The economic benefit of this system was that the markets would motivate the development of more efficient generation technology and the cheapest fuel to meet the needs of the grid. Arguably, and as many studies concluded, this incentive model helped reduce overall wholesale electric rates. These savings were also spurred by a combination of cheap natural gas, additional subsidized renewables, and low load growth.
But things have changed in the electric markets since they were first developed. Today, we see more and more intermittent renewables resources entering the energy markets. These resources have no fuel costs and receive substantial government subsidies such as production tax credits, investment tax credits, and state subsidies.
Because marginal pricing means that the energy price set by the last resource picked is paid to all resources that clear the market, renewables with little to zero costs are paid the same amount of money as dispatchable on-demand resources – usually a natural gas plant. (Of course, this is a little more complicated because markets use locational marginal prices (LMP), which include things like transmission congestion costs and line losses, in addition to the system energy price.) And because of the nature of the RTOs, this means the actual lower-cost benefits of renewables – no fuel, tax credits, and RECs – do not always flow through to end-use customers. This arrangement can be compared to states with rate-regulated utilities under a cost-of-service model, where the utility is usually obligated to pass fuel, tax, and operating savings to customers.

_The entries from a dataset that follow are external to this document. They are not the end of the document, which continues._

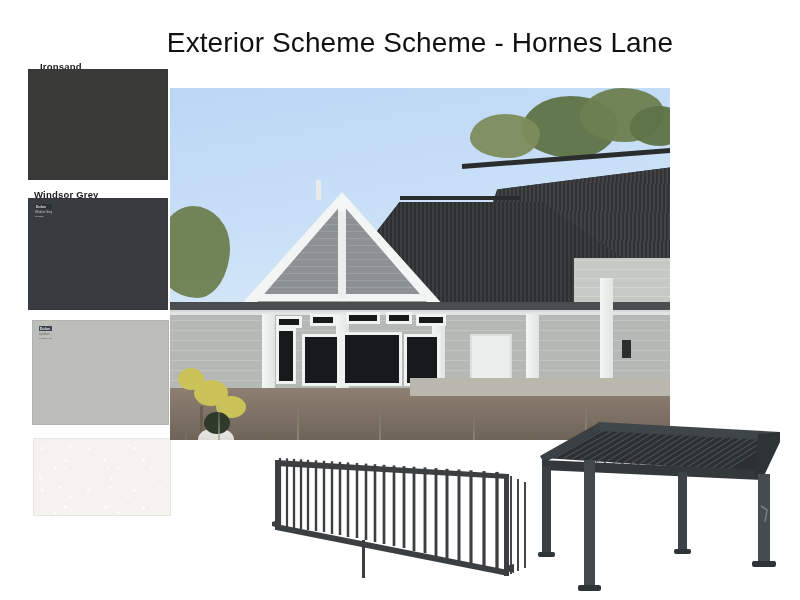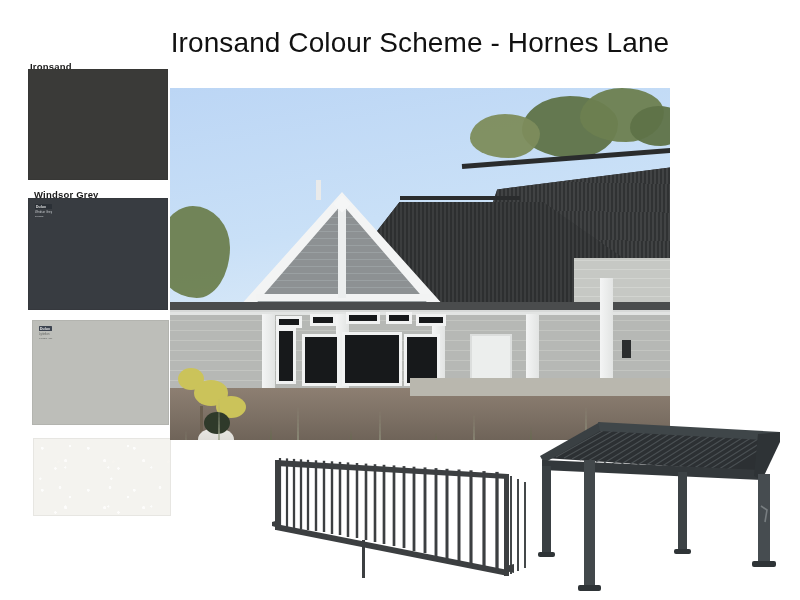--- a/index.html
+++ b/index.html
@@ -292,23 +292,23 @@
     left:530px; top:418px;
     width:268px; height:178px;
   }
   .pergola svg { display:block; }
 </style>
 </head>
 <body>
 
 <div id="board">
 
-  <div class="title">Ironsand Colour Scheme - Hornes Lane</div>
-
-  <div class="swatch-label" style="left:30px; top:61px;">Ironsand</div>
+  <div class="title">Exterior Scheme Scheme - Hornes Lane</div>
+
+  <div class="swatch-label" style="left:40px; top:61px;">Ironsand</div>
   <div class="swatch dark" style="left:28px; top:69px; width:140px; height:111px; background:#3a3a38;"></div>
 
   <div class="swatch-label" style="left:34px; top:189px;">Windsor Grey</div>
   <div class="swatch dark" style="left:28px; top:198px; width:140px; height:112px; background:#383c41;">
     <span class="brand">
       <span class="logo">Dulux</span>
       <span class="cname">Windsor Grey</span>
       <span class="ccode">SW1E3</span>
     </span>
   </div>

So even though renewables can provide a benefit in lowering the overall clearing price for energy, there will come a point – if we have not already reached it – where there will be so many wind and solar resources bidding into the RTO markets that marginal clearing prices no longer benefit customers. Paradoxically, though all the financial benefits of these resources may not be flowing to customers, the overall effect on the grid may be to suppress prices – and make dispatchable-on-demand generation resources needed for system reliability unable to survive economically.
As policymakers look to electrify the energy economy and achieve zero emissions for the electric grid, Americans will still demand affordability and reliability. We should consider ways to reform RTOs in order to pass more of the economic benefits of renewables to customers and make sure that the grid maintains reliability. We should also acknowledge that some parts of the country have determined that the best way to achieve clean energy goals, ensure reliability, and promote affordability is through state-regulated utilities with cost-of-service regulation.
Bernard L. McNamee is a former commissioner of the Federal Energy Regulatory Commission and is the Street Distinguished Visiting Professor of Law at Appalachian School of Law.